Look through the records, and wherever the string "hmarr" turns up, copy out that line.
────────────────────
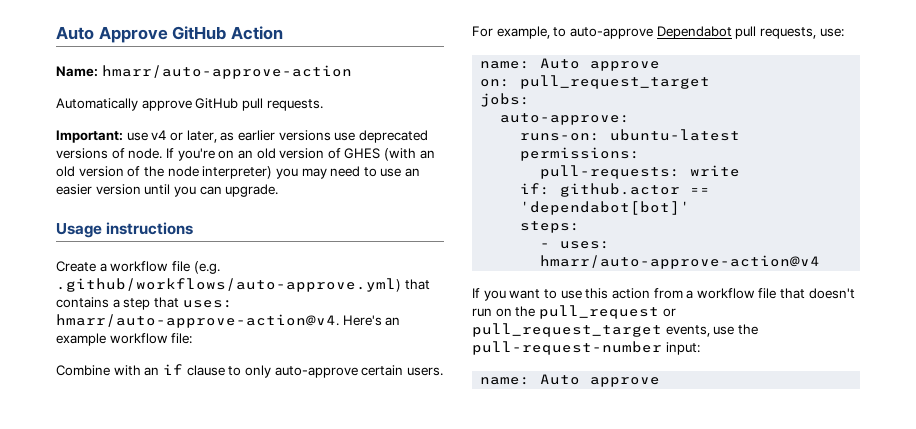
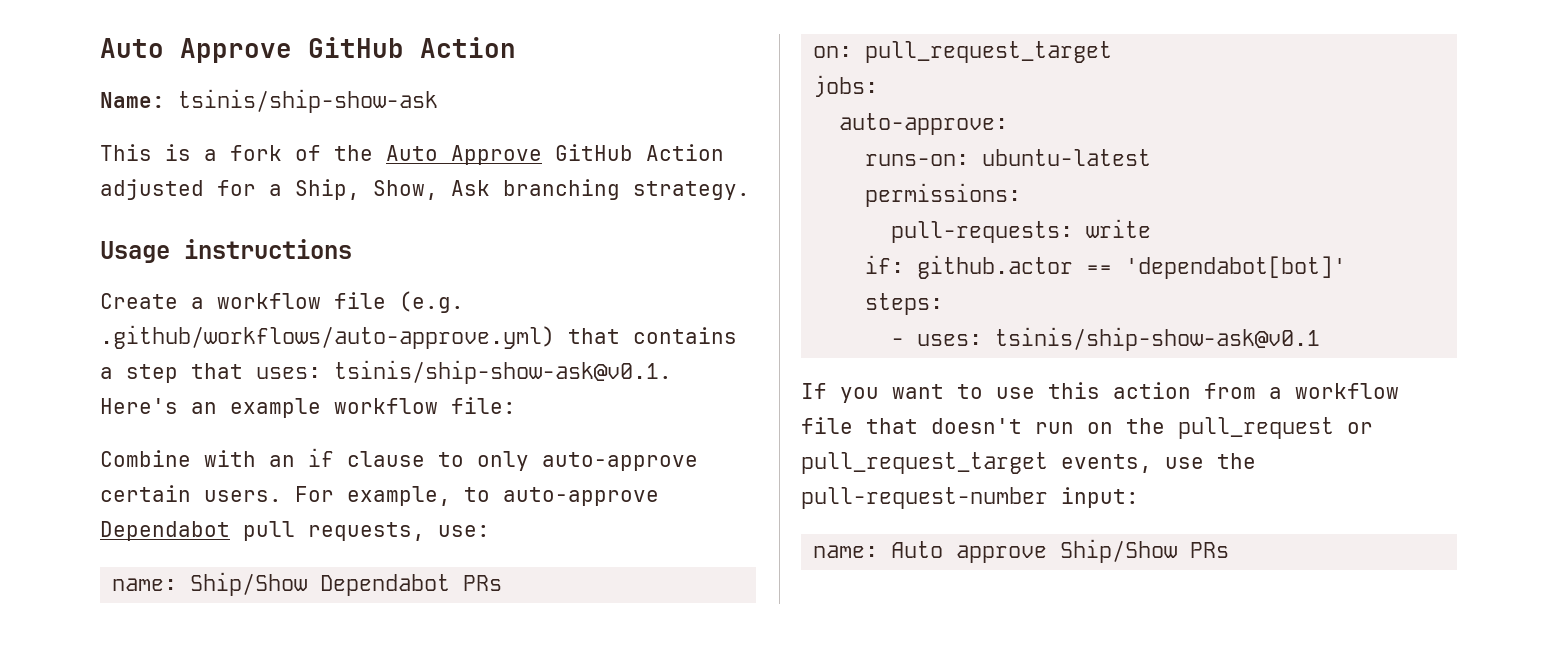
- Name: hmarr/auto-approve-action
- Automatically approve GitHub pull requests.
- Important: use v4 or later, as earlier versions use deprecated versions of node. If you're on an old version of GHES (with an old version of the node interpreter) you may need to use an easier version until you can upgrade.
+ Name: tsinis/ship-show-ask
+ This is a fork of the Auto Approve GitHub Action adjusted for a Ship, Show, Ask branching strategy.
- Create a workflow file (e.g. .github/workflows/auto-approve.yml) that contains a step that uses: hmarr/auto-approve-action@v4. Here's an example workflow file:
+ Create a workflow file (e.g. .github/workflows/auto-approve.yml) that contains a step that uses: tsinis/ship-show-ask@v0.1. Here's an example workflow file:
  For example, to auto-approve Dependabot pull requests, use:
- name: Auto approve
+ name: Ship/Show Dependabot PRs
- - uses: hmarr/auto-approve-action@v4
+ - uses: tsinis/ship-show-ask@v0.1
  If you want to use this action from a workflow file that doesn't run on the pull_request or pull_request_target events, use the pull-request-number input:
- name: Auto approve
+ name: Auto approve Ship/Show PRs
────────────────────
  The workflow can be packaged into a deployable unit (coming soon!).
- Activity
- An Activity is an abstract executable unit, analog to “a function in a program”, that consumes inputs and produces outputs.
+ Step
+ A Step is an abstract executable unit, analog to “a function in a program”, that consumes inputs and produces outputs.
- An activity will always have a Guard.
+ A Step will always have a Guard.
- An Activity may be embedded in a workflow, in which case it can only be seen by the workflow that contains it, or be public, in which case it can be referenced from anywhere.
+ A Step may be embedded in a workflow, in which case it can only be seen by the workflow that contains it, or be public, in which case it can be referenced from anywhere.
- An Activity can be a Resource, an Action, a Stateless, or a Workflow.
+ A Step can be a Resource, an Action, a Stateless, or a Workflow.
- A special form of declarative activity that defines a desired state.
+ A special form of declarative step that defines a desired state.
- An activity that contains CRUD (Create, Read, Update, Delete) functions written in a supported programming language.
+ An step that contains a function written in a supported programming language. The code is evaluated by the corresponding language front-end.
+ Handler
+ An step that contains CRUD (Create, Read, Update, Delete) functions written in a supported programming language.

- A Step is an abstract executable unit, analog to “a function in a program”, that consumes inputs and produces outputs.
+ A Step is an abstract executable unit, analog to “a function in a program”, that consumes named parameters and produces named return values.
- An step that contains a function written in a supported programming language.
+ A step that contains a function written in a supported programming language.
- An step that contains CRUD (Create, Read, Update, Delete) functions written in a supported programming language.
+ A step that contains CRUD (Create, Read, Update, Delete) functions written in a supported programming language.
────────────────────
## SOLUTION
- Name: hmarr/auto-approve-action
- Create a workflow file (e.g. .github/workflows/auto-approve.yml) that contains a step that uses: hmarr/auto-approve-action@v4. Here's an example workflow file:
- - uses: hmarr/auto-approve-action@v4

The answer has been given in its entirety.